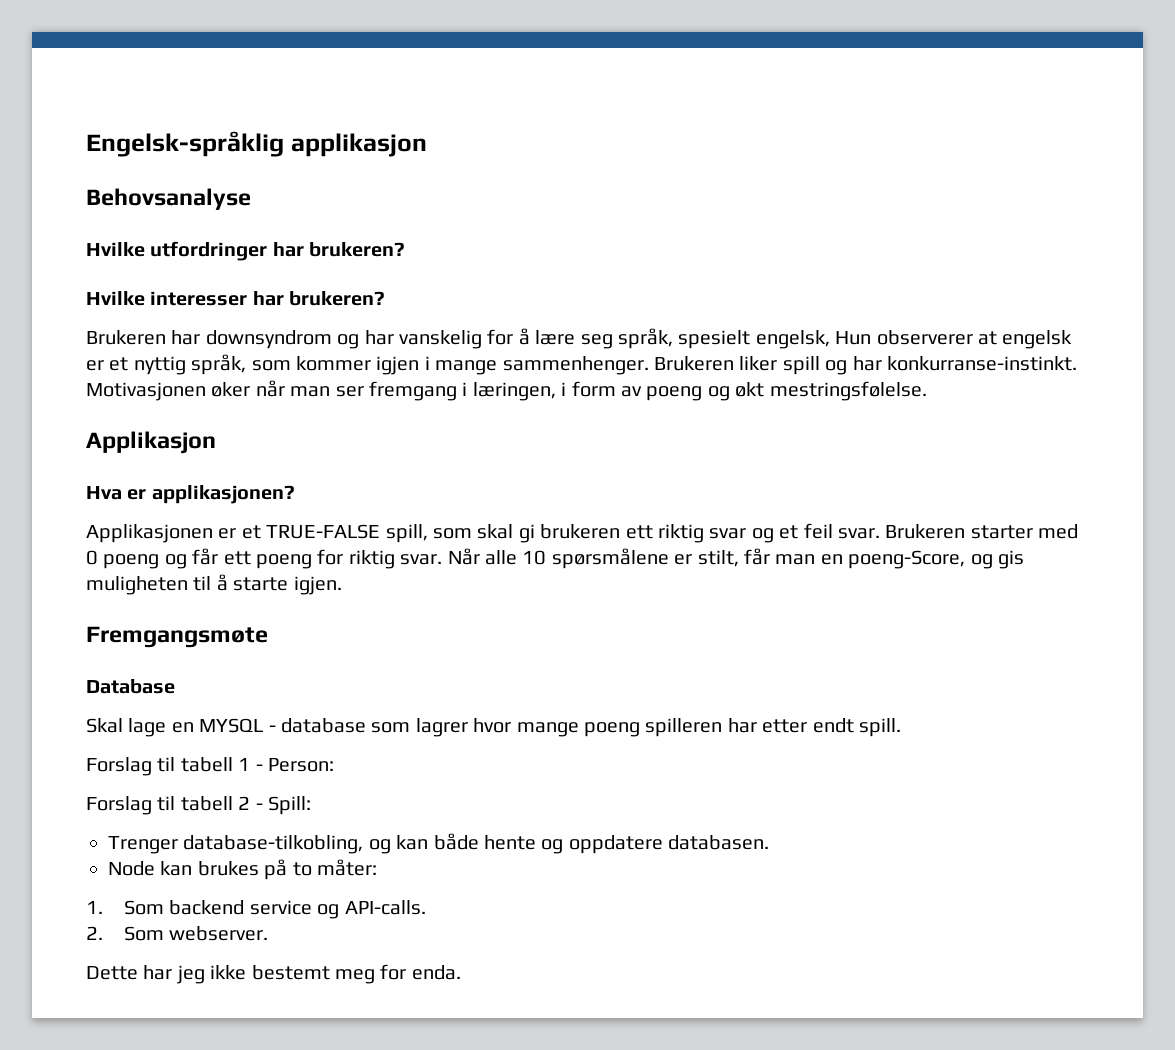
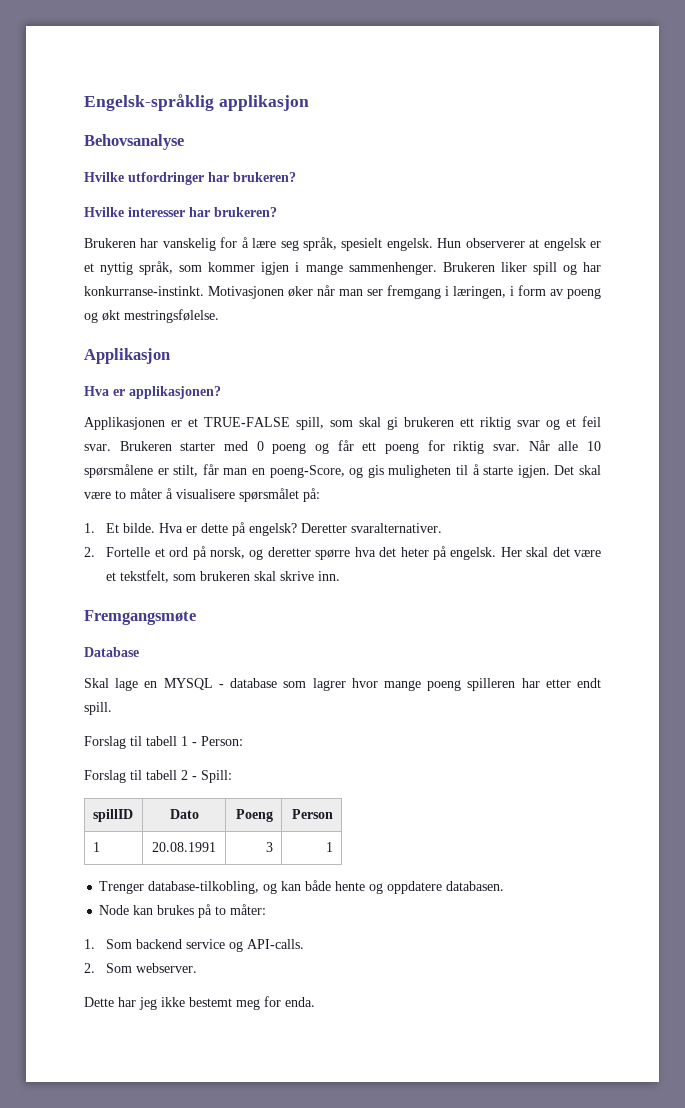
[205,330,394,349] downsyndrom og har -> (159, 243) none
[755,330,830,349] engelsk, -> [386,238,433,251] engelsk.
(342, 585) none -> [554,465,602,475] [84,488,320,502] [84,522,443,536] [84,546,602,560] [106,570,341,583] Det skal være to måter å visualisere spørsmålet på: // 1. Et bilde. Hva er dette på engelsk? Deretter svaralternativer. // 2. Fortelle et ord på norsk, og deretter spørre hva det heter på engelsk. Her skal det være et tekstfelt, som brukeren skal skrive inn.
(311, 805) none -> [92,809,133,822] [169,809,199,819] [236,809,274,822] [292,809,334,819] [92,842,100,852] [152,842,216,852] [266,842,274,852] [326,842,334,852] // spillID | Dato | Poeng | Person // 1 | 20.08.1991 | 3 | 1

--

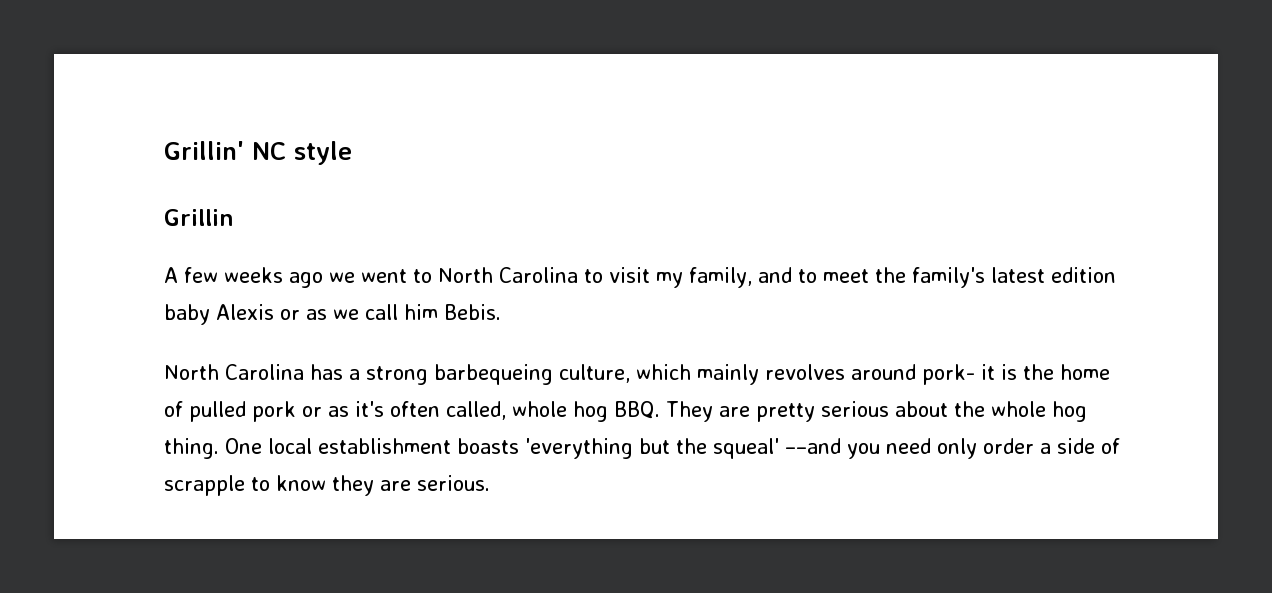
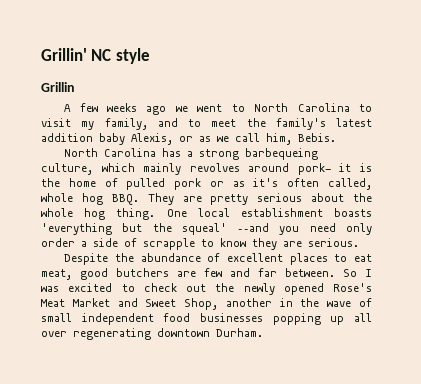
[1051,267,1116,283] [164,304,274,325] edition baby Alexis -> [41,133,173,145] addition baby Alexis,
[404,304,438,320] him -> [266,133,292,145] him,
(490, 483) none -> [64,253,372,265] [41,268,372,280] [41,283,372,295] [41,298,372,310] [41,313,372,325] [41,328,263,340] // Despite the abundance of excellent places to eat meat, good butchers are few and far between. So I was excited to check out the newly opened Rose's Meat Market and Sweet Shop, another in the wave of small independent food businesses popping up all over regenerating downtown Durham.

- _What to work on_
Show all lines from the records above where the word "none" occurs.

- _Problem solution_
[205,330,394,349] downsyndrom og har -> (159, 243) none
(342, 585) none -> [554,465,602,475] [84,488,320,502] [84,522,443,536] [84,546,602,560] [106,570,341,583] Det skal være to måter å visualisere spørsmålet på: // 1. Et bilde. Hva er dette på engelsk? Deretter svaralternativer. // 2. Fortelle et ord på norsk, og deretter spørre hva det heter på engelsk. Her skal det være et tekstfelt, som brukeren skal skrive inn.
(311, 805) none -> [92,809,133,822] [169,809,199,819] [236,809,274,822] [292,809,334,819] [92,842,100,852] [152,842,216,852] [266,842,274,852] [326,842,334,852] // spillID | Dato | Poeng | Person // 1 | 20.08.1991 | 3 | 1
(490, 483) none -> [64,253,372,265] [41,268,372,280] [41,283,372,295] [41,298,372,310] [41,313,372,325] [41,328,263,340] // Despite the abundance of excellent places to eat meat, good butchers are few and far between. So I was excited to check out the newly opened Rose's Meat Market and Sweet Shop, another in the wave of small independent food businesses popping up all over regenerating downtown Durham.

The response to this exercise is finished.